Below is some data. Retype exactly the lines starting at the one with "STELLAR SOLITUDE - ACRYLIC" and ending at the one with "total: 1449.68 -> 1571.28".

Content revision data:
>>>>>
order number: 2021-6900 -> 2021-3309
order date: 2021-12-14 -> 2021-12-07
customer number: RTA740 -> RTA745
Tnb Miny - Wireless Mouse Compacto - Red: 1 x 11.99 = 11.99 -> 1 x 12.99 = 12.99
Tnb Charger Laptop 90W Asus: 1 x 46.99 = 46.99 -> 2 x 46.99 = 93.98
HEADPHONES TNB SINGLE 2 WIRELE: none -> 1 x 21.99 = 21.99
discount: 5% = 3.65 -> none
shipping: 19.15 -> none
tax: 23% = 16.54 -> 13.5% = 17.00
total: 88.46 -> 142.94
<<<<<
>>>>>
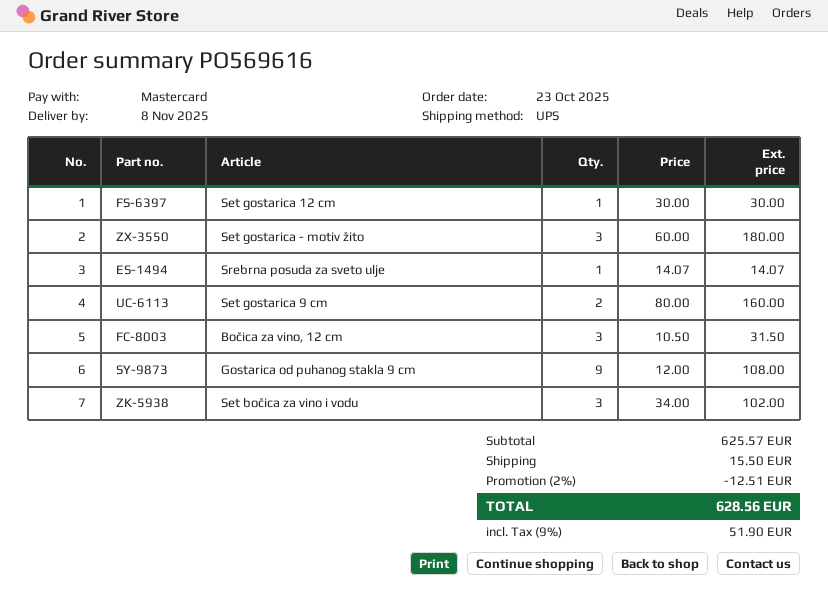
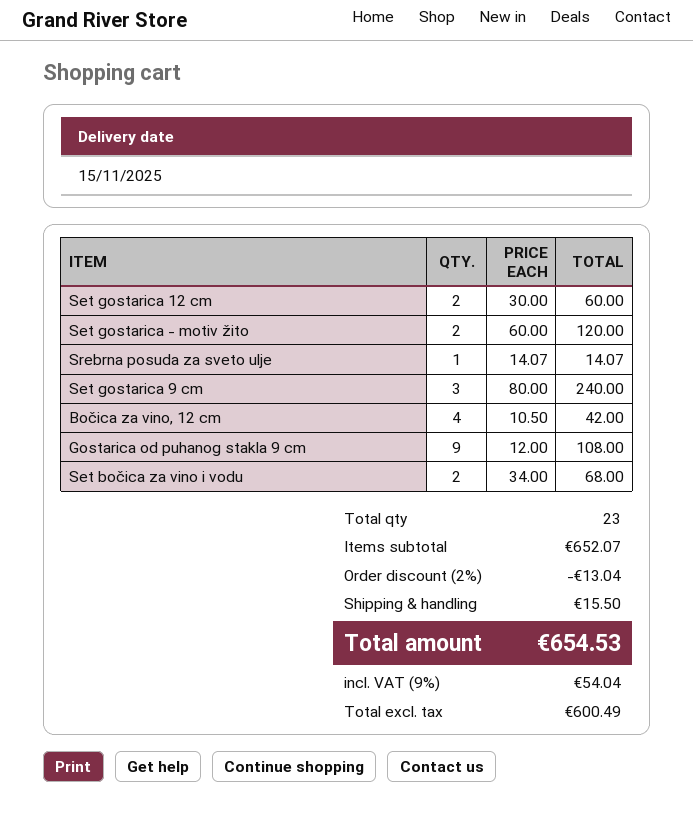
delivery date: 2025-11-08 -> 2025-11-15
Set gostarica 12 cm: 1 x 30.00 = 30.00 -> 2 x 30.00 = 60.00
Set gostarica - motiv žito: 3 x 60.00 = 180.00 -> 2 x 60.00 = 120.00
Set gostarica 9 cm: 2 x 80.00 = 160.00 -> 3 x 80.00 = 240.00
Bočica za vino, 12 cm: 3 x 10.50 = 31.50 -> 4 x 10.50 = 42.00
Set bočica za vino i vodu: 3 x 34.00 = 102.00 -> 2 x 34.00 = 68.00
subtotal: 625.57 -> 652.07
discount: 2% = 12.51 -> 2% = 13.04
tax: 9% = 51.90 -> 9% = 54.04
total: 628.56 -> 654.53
<<<<<
>>>>>
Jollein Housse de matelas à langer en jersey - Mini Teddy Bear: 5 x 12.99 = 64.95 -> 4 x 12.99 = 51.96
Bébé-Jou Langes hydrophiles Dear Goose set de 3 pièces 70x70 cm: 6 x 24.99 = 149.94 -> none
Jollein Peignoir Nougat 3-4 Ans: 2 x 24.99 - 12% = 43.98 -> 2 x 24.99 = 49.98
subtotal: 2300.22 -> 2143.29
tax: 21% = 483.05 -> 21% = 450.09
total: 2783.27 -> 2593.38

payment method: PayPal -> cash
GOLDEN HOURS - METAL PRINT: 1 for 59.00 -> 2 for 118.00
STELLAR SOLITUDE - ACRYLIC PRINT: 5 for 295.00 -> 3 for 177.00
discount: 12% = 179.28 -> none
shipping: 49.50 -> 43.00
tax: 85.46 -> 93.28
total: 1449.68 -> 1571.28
<<<<<
> [WORKED SOLUTION]
STELLAR SOLITUDE - ACRYLIC PRINT: 5 for 295.00 -> 3 for 177.00
discount: 12% = 179.28 -> none
shipping: 49.50 -> 43.00
tax: 85.46 -> 93.28
total: 1449.68 -> 1571.28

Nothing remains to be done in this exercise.